**Materials provided:**
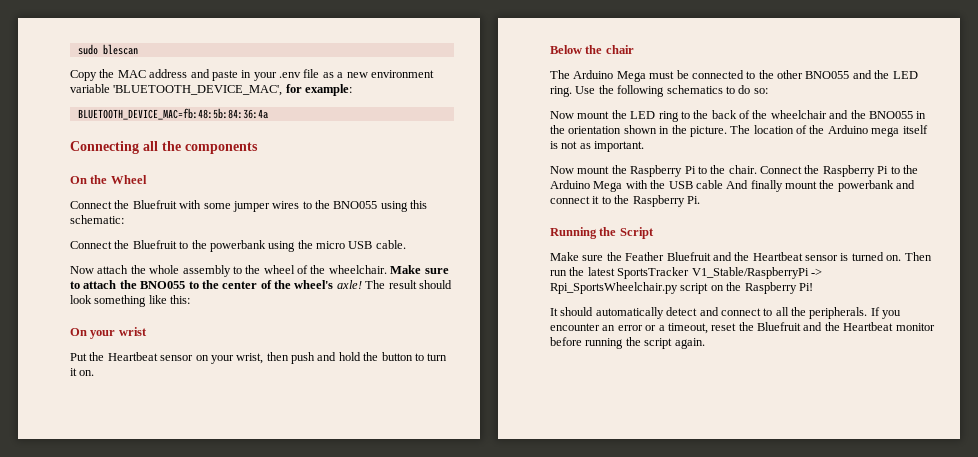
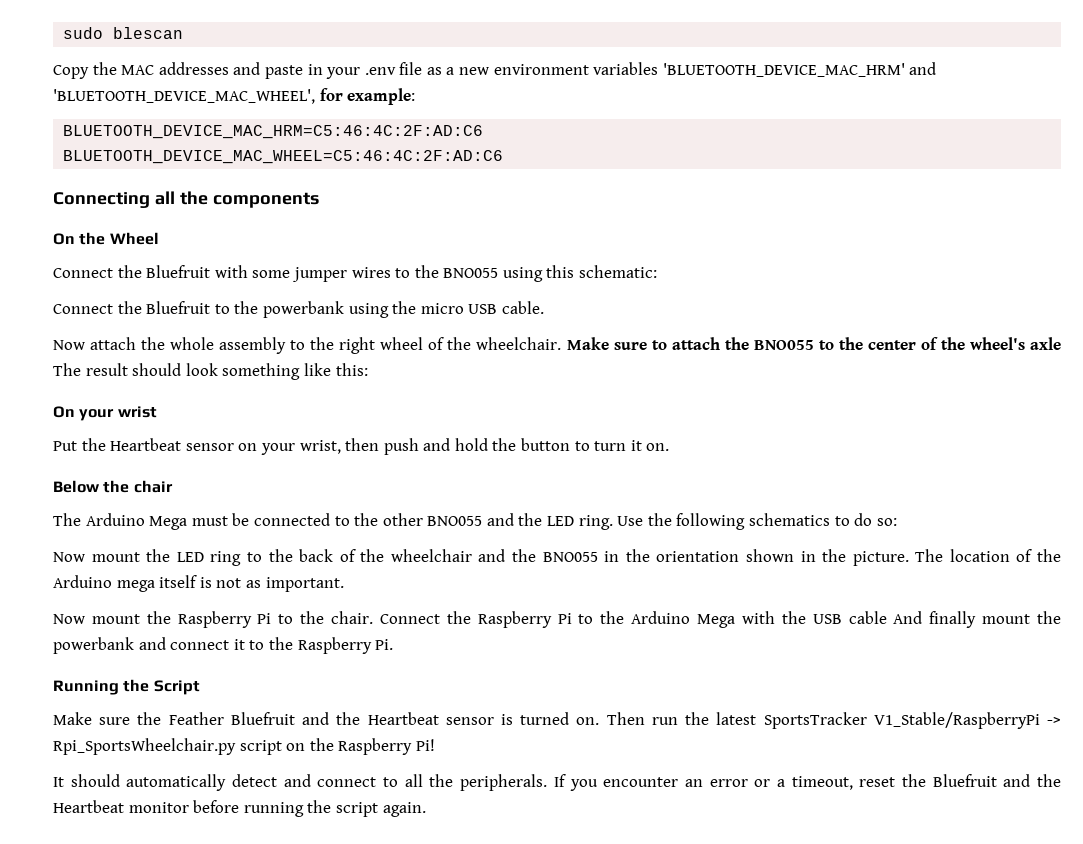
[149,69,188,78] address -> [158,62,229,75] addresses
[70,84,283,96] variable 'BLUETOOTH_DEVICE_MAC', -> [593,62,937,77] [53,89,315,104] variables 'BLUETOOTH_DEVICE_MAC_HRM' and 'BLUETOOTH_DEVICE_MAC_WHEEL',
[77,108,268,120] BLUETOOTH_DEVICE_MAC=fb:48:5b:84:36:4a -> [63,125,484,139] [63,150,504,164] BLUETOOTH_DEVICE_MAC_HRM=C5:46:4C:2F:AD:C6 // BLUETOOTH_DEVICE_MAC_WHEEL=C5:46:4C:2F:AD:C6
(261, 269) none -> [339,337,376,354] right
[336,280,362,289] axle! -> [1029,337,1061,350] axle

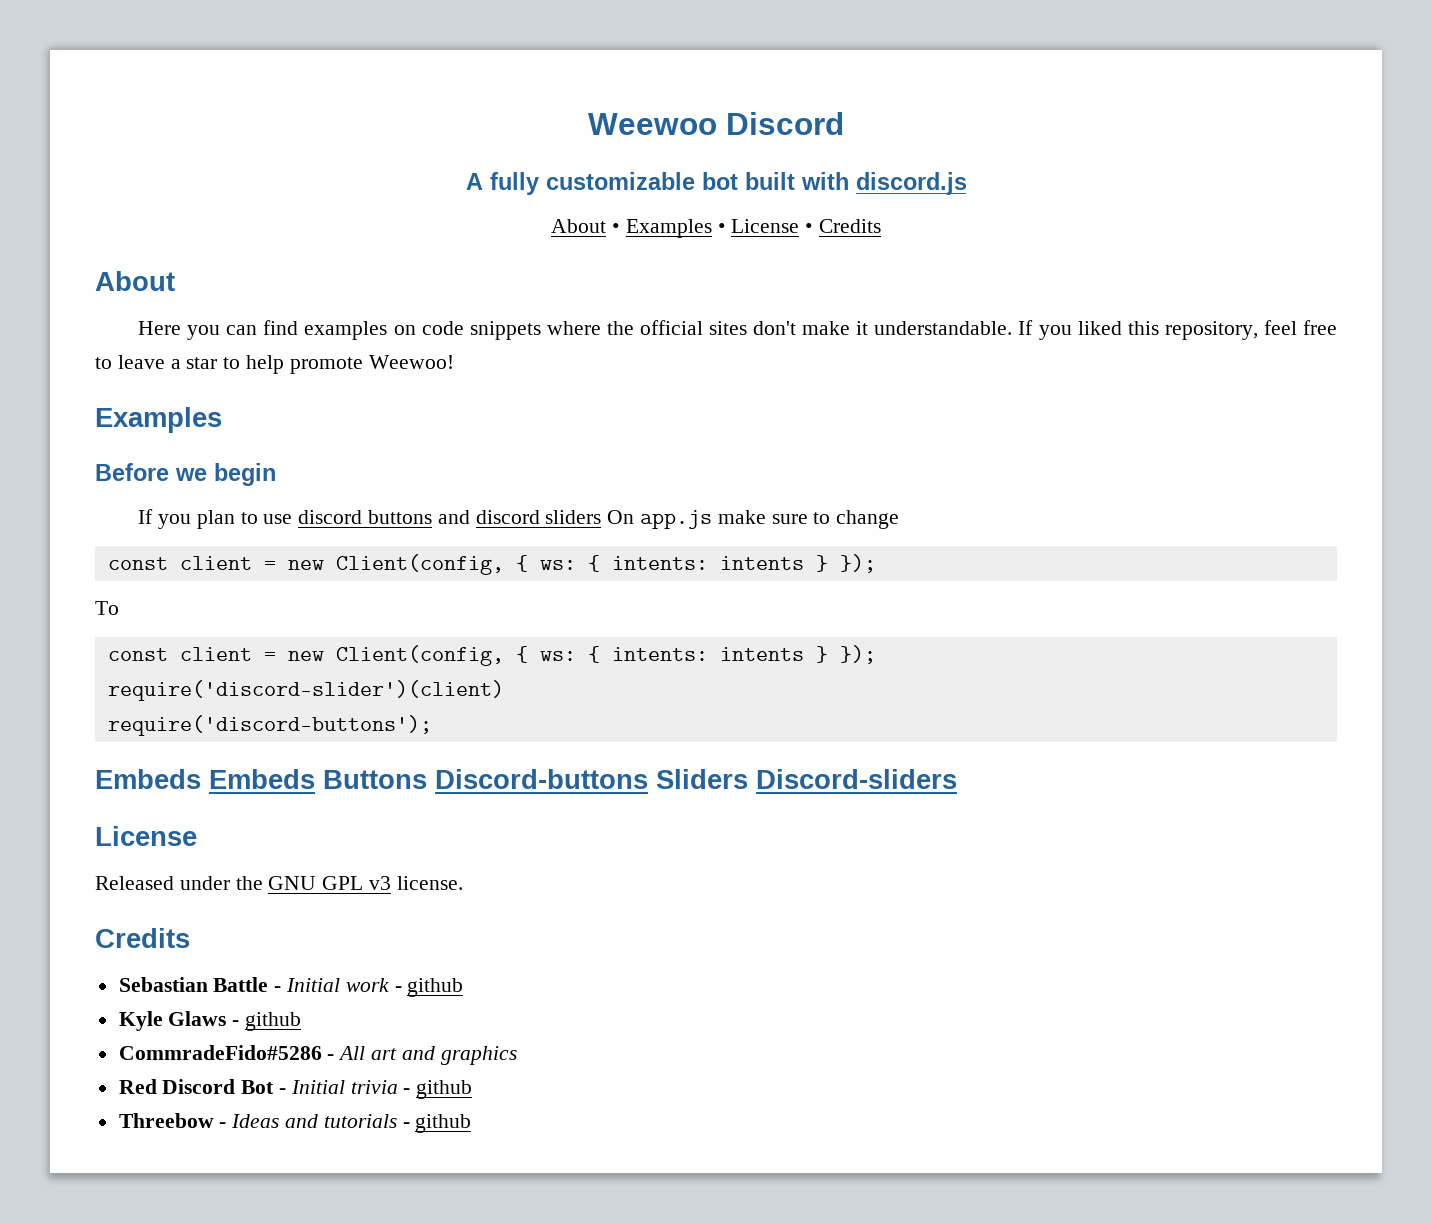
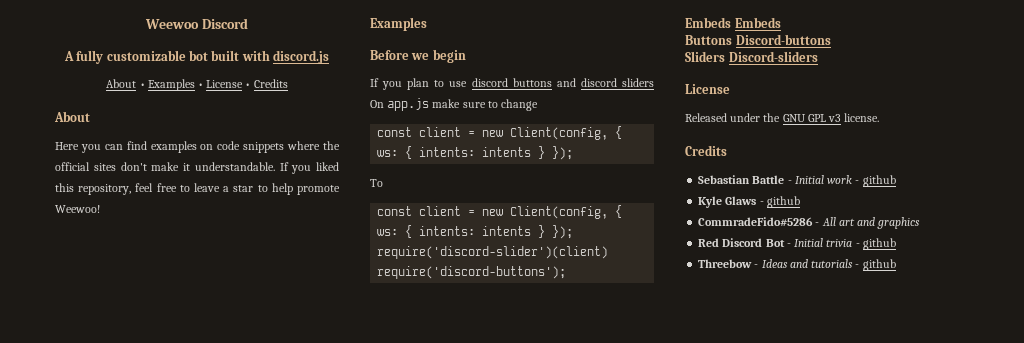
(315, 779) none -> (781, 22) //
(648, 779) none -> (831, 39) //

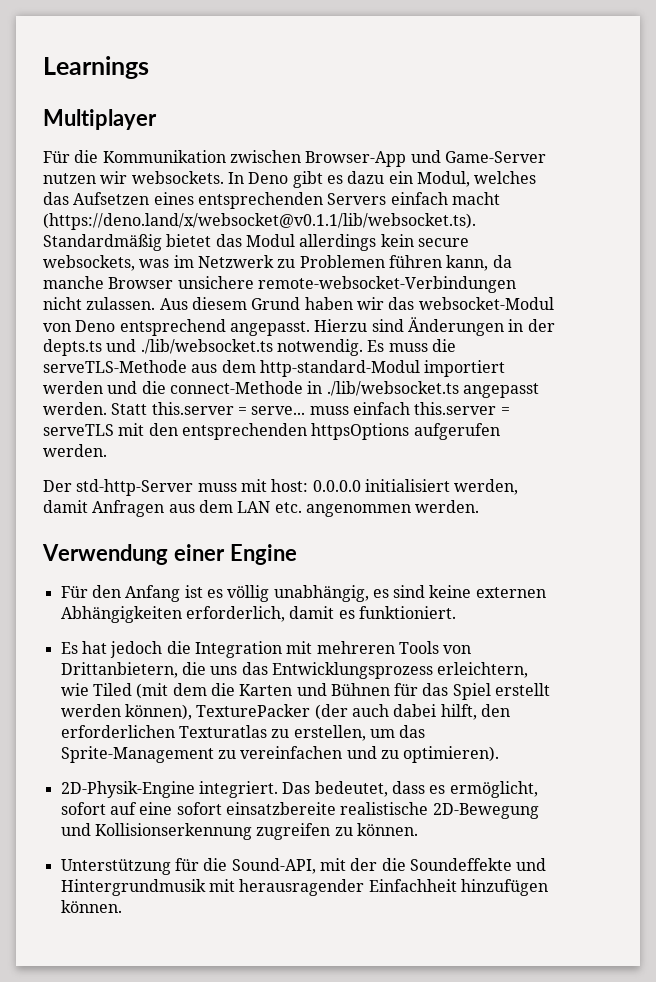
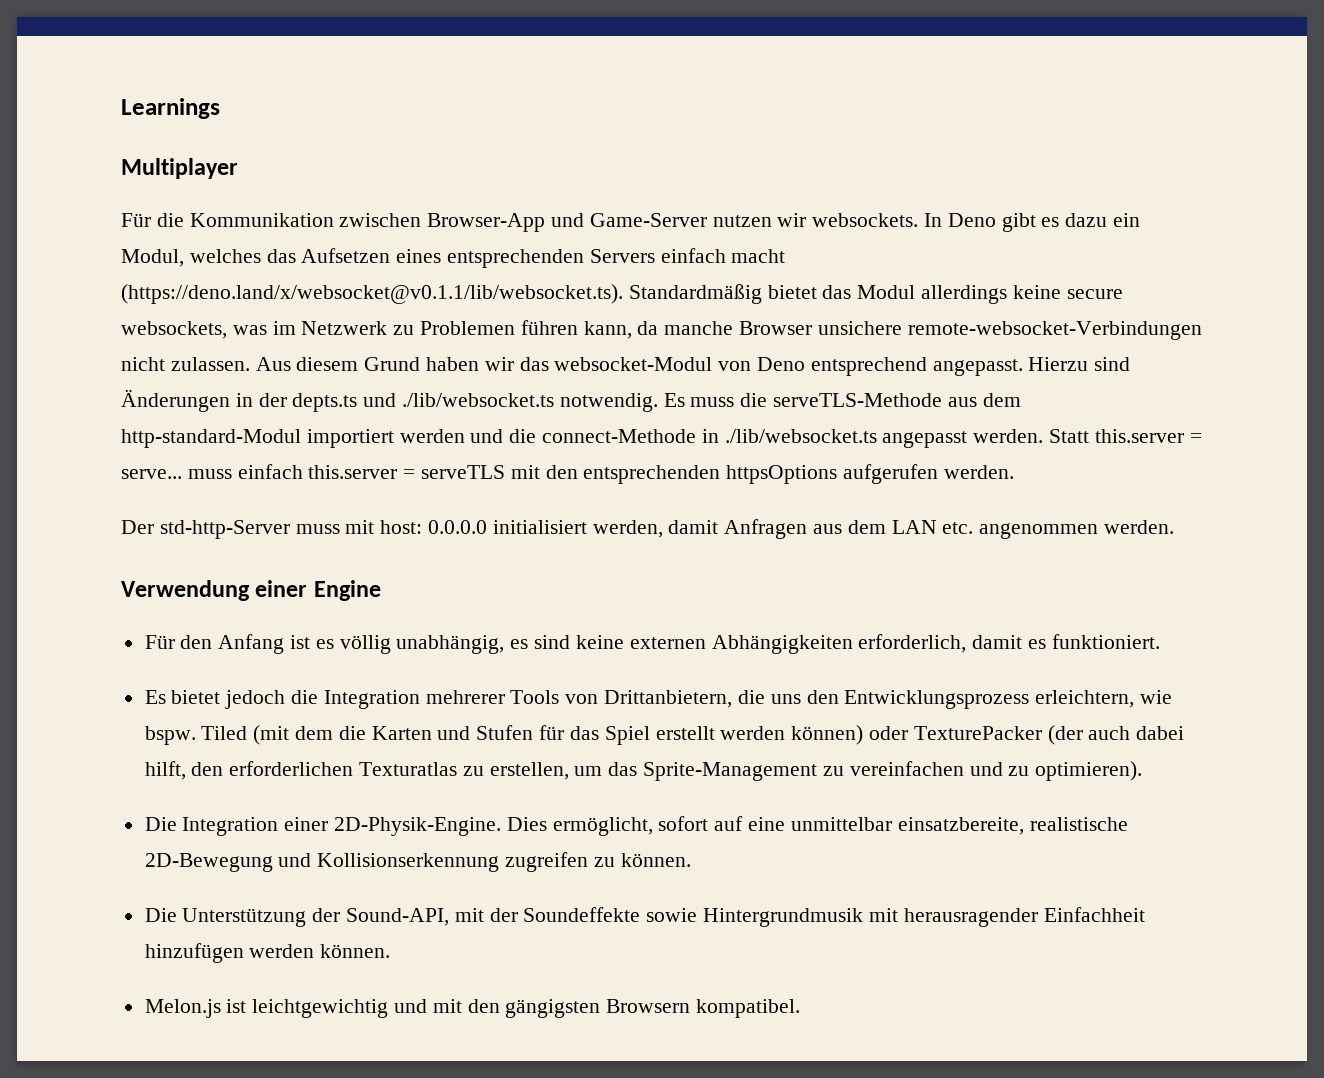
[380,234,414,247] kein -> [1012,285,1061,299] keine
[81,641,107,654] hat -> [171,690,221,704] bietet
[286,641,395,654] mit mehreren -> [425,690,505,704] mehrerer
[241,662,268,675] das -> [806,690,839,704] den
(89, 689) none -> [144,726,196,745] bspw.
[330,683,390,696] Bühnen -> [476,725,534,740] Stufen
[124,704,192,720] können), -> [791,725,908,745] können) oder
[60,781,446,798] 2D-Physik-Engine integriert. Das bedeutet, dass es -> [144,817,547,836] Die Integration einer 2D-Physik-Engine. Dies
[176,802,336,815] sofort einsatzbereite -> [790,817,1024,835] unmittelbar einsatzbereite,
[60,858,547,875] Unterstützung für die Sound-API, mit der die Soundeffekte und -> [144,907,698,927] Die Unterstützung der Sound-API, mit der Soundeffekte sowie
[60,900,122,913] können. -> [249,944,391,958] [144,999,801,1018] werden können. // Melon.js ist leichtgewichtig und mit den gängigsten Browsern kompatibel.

**What is required:**
Please write out all the data again word for word, but not the pictures.

**Problem solution:**
[149,69,188,78] address -> [158,62,229,75] addresses
[70,84,283,96] variable 'BLUETOOTH_DEVICE_MAC', -> [593,62,937,77] [53,89,315,104] variables 'BLUETOOTH_DEVICE_MAC_HRM' and 'BLUETOOTH_DEVICE_MAC_WHEEL',
[77,108,268,120] BLUETOOTH_DEVICE_MAC=fb:48:5b:84:36:4a -> [63,125,484,139] [63,150,504,164] BLUETOOTH_DEVICE_MAC_HRM=C5:46:4C:2F:AD:C6 // BLUETOOTH_DEVICE_MAC_WHEEL=C5:46:4C:2F:AD:C6
(261, 269) none -> [339,337,376,354] right
[336,280,362,289] axle! -> [1029,337,1061,350] axle

(315, 779) none -> (781, 22) //
(648, 779) none -> (831, 39) //

[380,234,414,247] kein -> [1012,285,1061,299] keine
[81,641,107,654] hat -> [171,690,221,704] bietet
[286,641,395,654] mit mehreren -> [425,690,505,704] mehrerer
[241,662,268,675] das -> [806,690,839,704] den
(89, 689) none -> [144,726,196,745] bspw.
[330,683,390,696] Bühnen -> [476,725,534,740] Stufen
[124,704,192,720] können), -> [791,725,908,745] können) oder
[60,781,446,798] 2D-Physik-Engine integriert. Das bedeutet, dass es -> [144,817,547,836] Die Integration einer 2D-Physik-Engine. Dies
[176,802,336,815] sofort einsatzbereite -> [790,817,1024,835] unmittelbar einsatzbereite,
[60,858,547,875] Unterstützung für die Sound-API, mit der die Soundeffekte und -> [144,907,698,927] Die Unterstützung der Sound-API, mit der Soundeffekte sowie
[60,900,122,913] können. -> [249,944,391,958] [144,999,801,1018] werden können. // Melon.js ist leichtgewichtig und mit den gängigsten Browsern kompatibel.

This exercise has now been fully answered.